▶ Exercise instructions: Search the material for "padding" and show all lines that contain it.

▶ Working data:
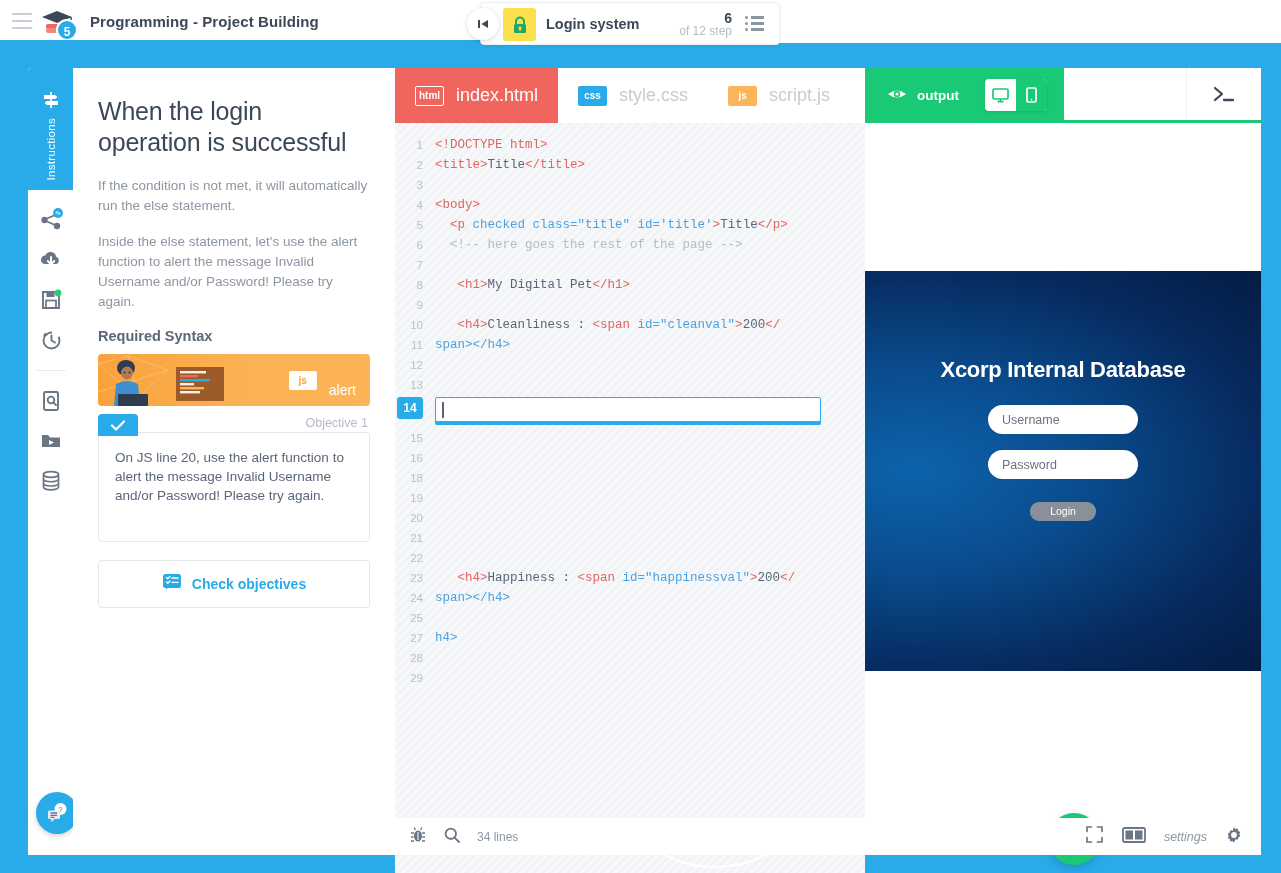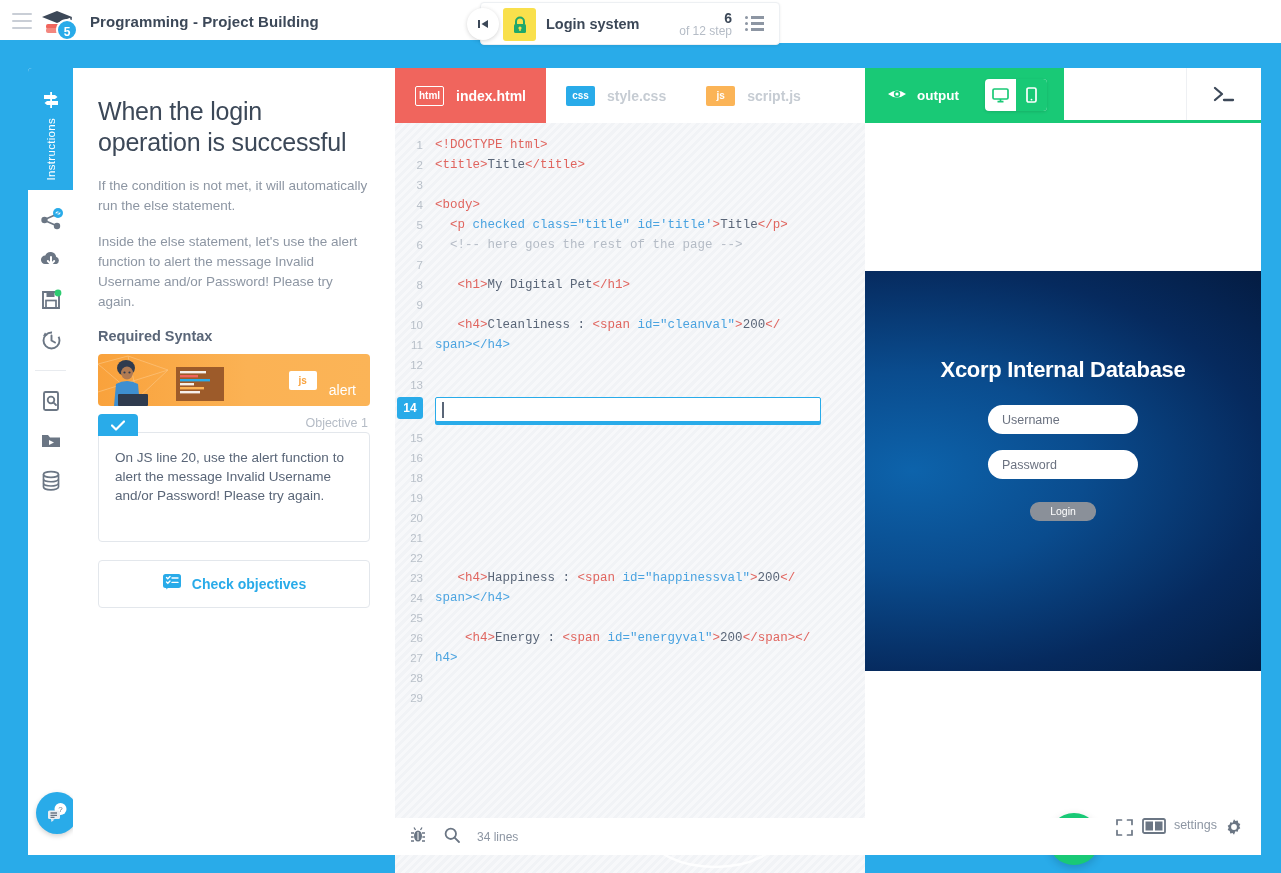--- a/index.html
+++ b/index.html
@@ -166,7 +166,7 @@
   .chip.html { background: transparent; border: 1.5px solid #fff; color: #fff; line-height: 17px; }
   .chip.css { background: #29abe9; }
   .chip.js { background: #fbb457; }
-  .tab-label { font-size: 14px; font-weight: bold; color: #c6ccd3; }
+  .tab-label { font-size: 18px; font-weight: normal; color: #c6ccd3; }
   .tab.active .tab-label { color: #fff; }
 
   .code-area {

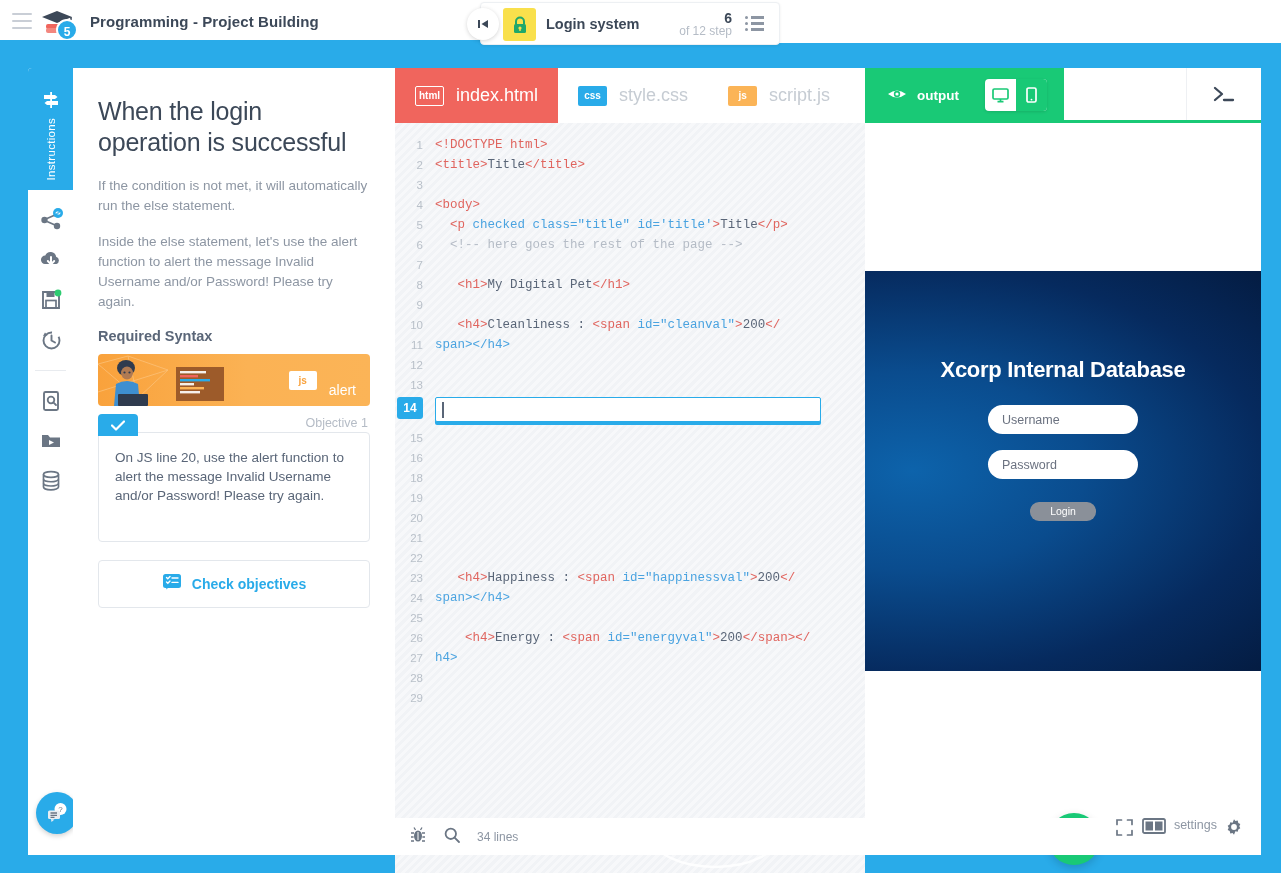--- a/index.html
+++ b/index.html
@@ -583,10 +583,6 @@
           <div class="cline">
             <div class="lnum">25</div>
             <div class="ltext">&nbsp;</div>
-          </div>
-          <div class="cline">
-            <div class="lnum">26</div>
-            <div class="ltext"><span class="tg">    &lt;h4&gt;</span><span class="tx">Energy : </span><span class="tg">&lt;span </span><span class="at">id="energyval"</span><span class="tg">&gt;</span><span class="tx">200</span><span class="tg">&lt;/span&gt;&lt;/</span></div>
           </div>
           <div class="cline">
             <div class="lnum">27</div>

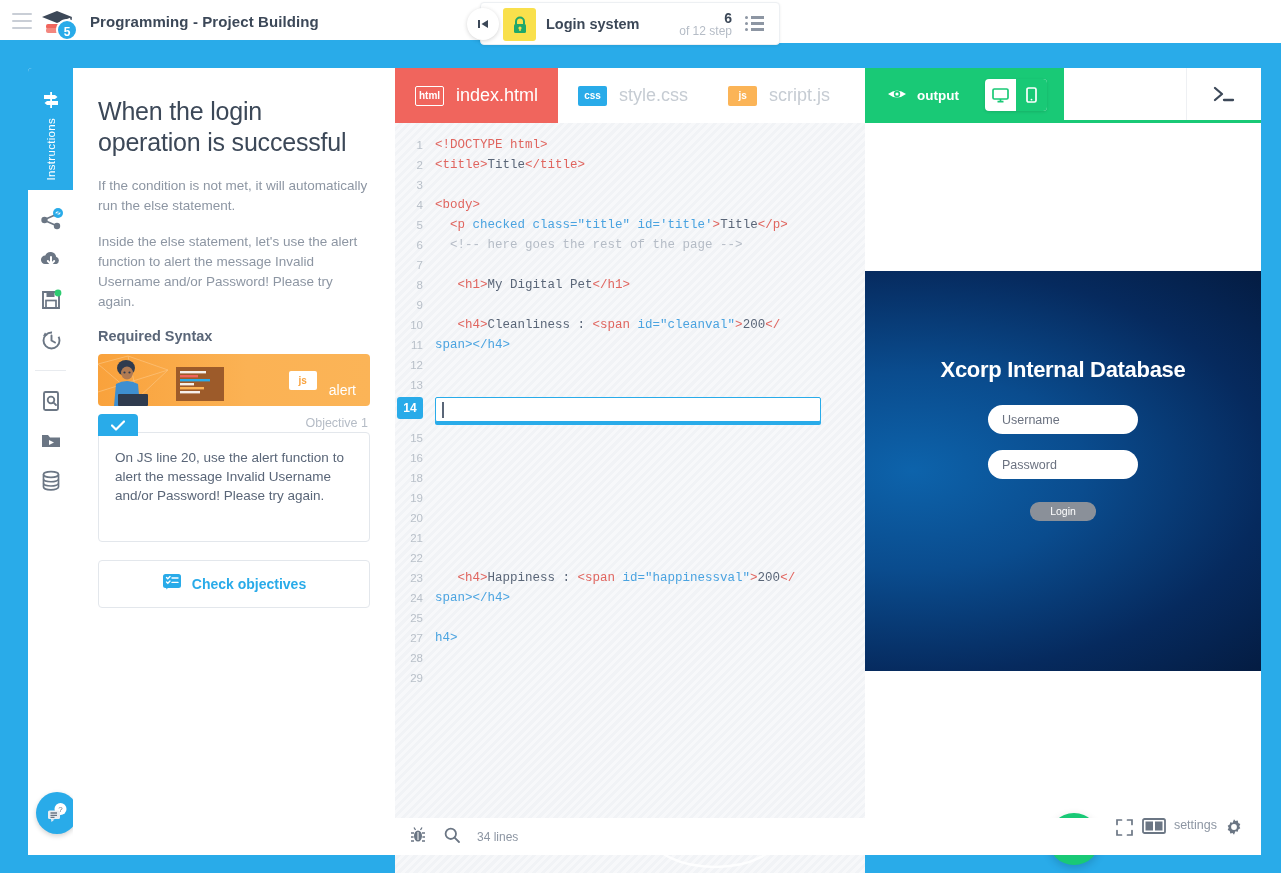--- a/index.html
+++ b/index.html
@@ -247,7 +247,7 @@
   }
   .out-status {
     position: absolute; left: 0; bottom: 0; width: 396px; height: 37px; background: #fff;
-    display: flex; align-items: flex-start; justify-content: flex-end; gap: 8px; padding-right: 18px;
+    display: flex; align-items: center; justify-content: flex-end; gap: 18px; padding-right: 18px; font-style: italic;
   }
   .settings-lbl { font-size: 12.5px; color: #8d96a3; }
   .wm {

▶ Solved exercise:
-    display: flex; align-items: flex-start; justify-content: flex-end; gap: 8px; padding-right: 18px;
+    display: flex; align-items: center; justify-content: flex-end; gap: 18px; padding-right: 18px; font-style: italic;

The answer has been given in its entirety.